**Exercise**
Find the lines in the records below that contain "width", and report each of them.

Stored data entries:
=== Begin Enclosure ===
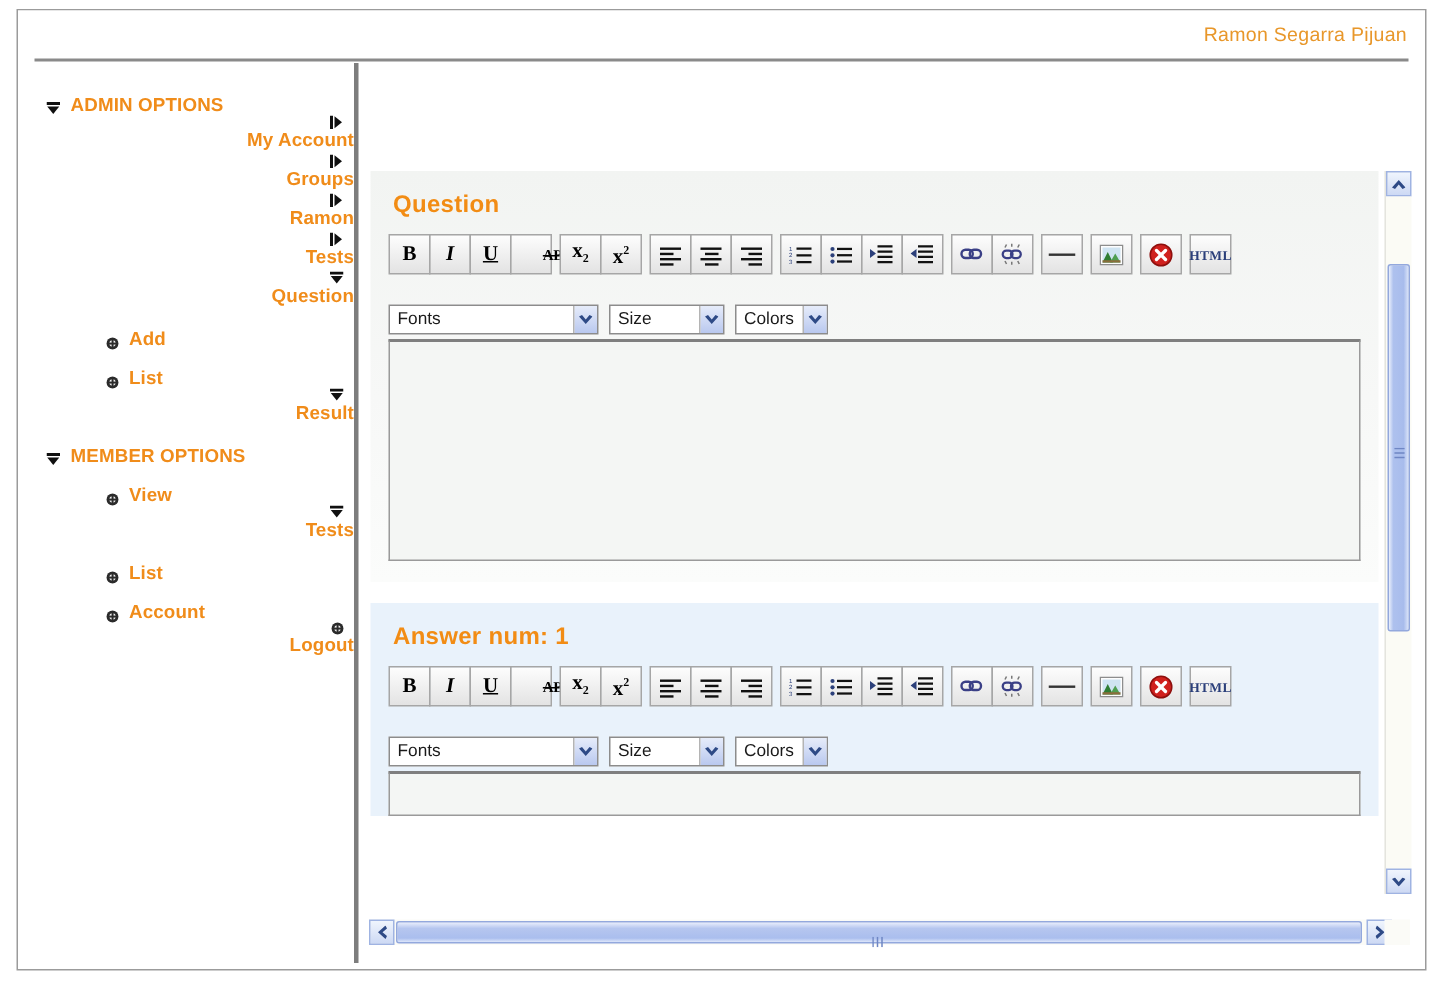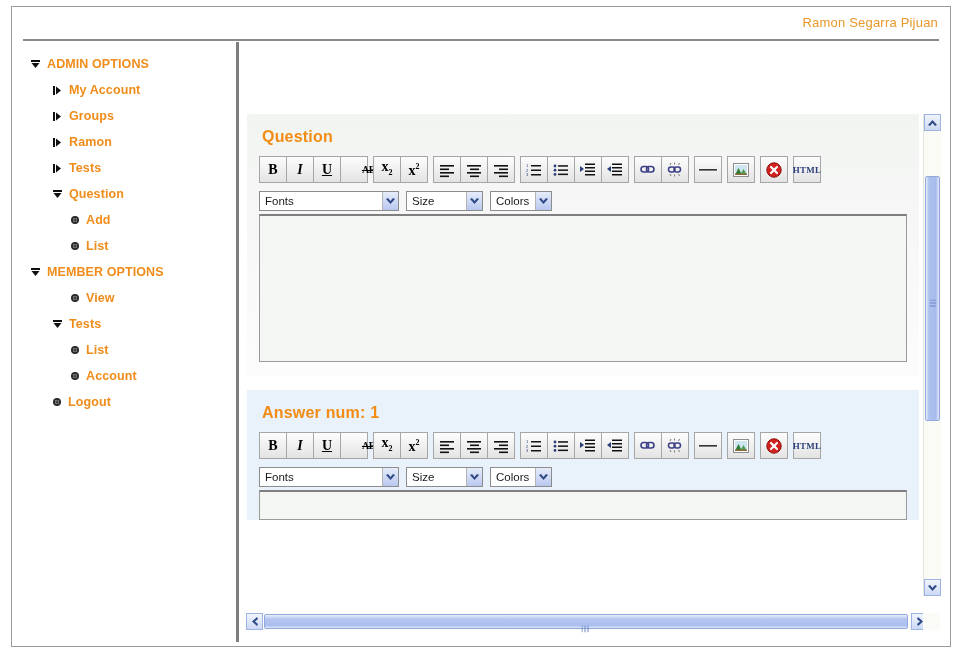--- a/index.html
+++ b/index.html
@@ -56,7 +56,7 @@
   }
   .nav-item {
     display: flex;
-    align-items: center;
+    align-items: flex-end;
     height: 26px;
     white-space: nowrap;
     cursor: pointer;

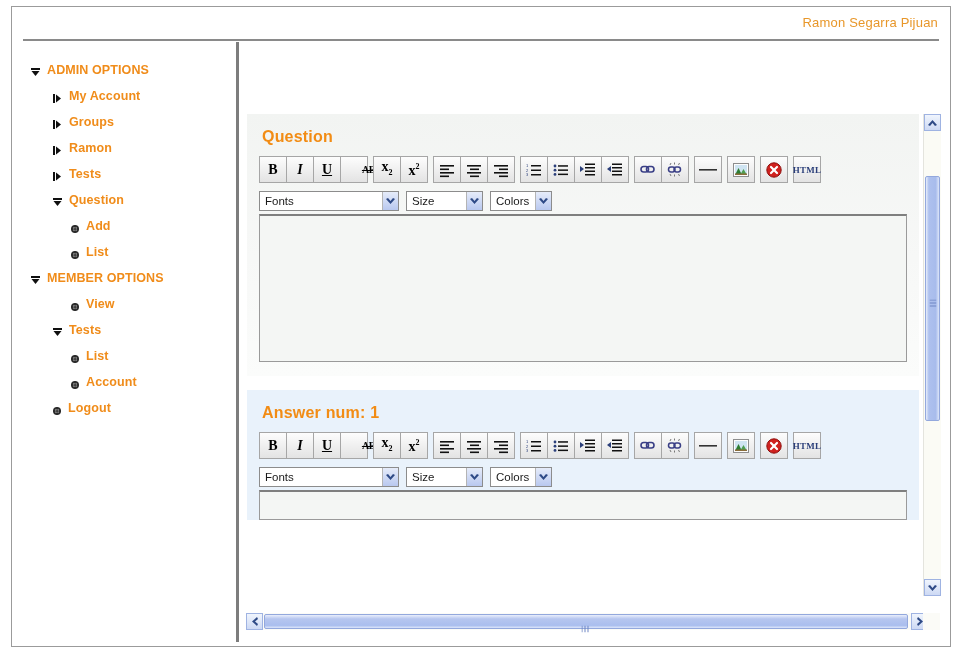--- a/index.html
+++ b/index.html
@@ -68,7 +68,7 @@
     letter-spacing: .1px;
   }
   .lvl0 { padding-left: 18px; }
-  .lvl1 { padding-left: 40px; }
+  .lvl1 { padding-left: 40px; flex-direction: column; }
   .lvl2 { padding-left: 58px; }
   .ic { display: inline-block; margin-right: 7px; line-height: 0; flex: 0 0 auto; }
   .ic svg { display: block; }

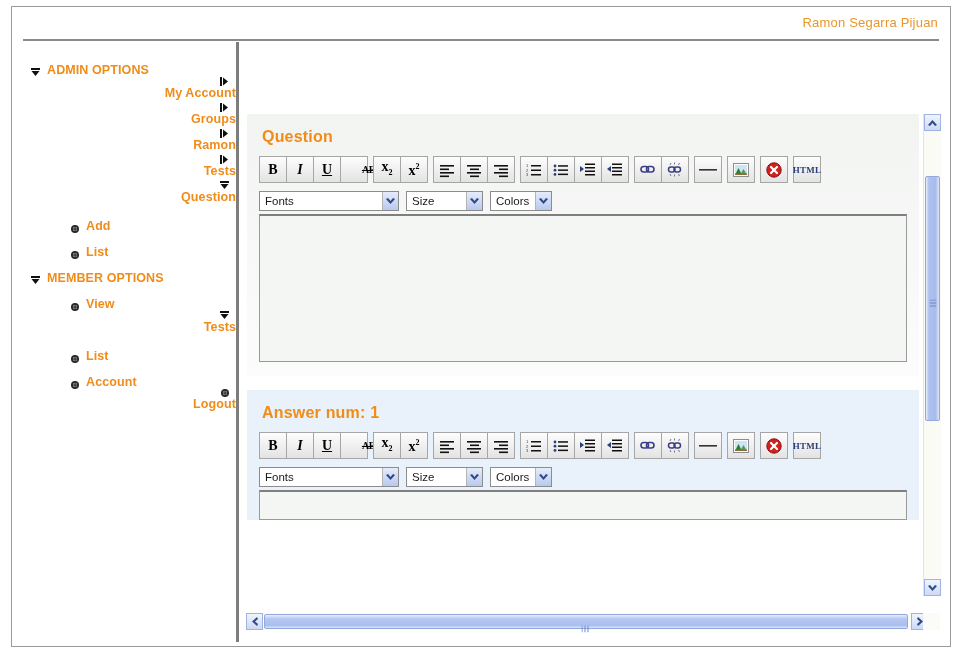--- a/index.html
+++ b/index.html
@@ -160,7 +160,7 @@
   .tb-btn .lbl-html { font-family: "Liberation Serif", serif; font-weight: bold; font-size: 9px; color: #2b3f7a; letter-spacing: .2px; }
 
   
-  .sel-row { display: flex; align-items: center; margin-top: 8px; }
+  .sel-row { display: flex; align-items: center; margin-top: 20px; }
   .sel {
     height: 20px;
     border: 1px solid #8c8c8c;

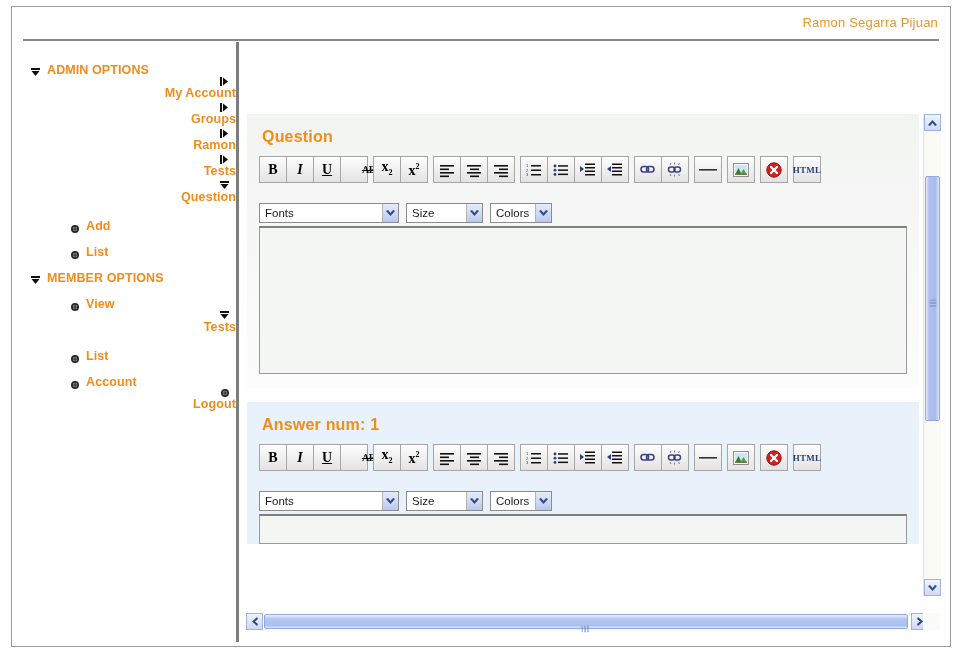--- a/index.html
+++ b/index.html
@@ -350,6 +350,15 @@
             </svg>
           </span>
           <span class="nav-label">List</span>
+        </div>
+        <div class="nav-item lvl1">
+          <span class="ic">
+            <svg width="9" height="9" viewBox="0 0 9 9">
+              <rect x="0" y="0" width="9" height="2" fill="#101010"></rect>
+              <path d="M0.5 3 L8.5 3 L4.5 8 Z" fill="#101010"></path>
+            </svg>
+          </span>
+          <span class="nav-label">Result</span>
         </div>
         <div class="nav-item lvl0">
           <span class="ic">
=== End Enclosure ===
=== Begin Enclosure ===
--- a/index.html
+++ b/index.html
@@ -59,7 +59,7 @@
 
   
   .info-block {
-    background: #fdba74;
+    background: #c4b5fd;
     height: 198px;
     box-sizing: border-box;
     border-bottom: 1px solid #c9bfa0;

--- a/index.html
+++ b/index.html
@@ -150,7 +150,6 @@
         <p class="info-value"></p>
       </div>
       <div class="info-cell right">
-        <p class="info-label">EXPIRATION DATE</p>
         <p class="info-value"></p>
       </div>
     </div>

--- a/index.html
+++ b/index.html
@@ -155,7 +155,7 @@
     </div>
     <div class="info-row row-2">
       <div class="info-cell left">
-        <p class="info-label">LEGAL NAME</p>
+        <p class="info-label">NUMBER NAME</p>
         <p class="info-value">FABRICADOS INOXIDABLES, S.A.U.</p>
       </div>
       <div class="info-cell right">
=== End Enclosure ===
**Final answer**
+            <svg width="9" height="9" viewBox="0 0 9 9">
+              <rect x="0" y="0" width="9" height="2" fill="#101010"></rect>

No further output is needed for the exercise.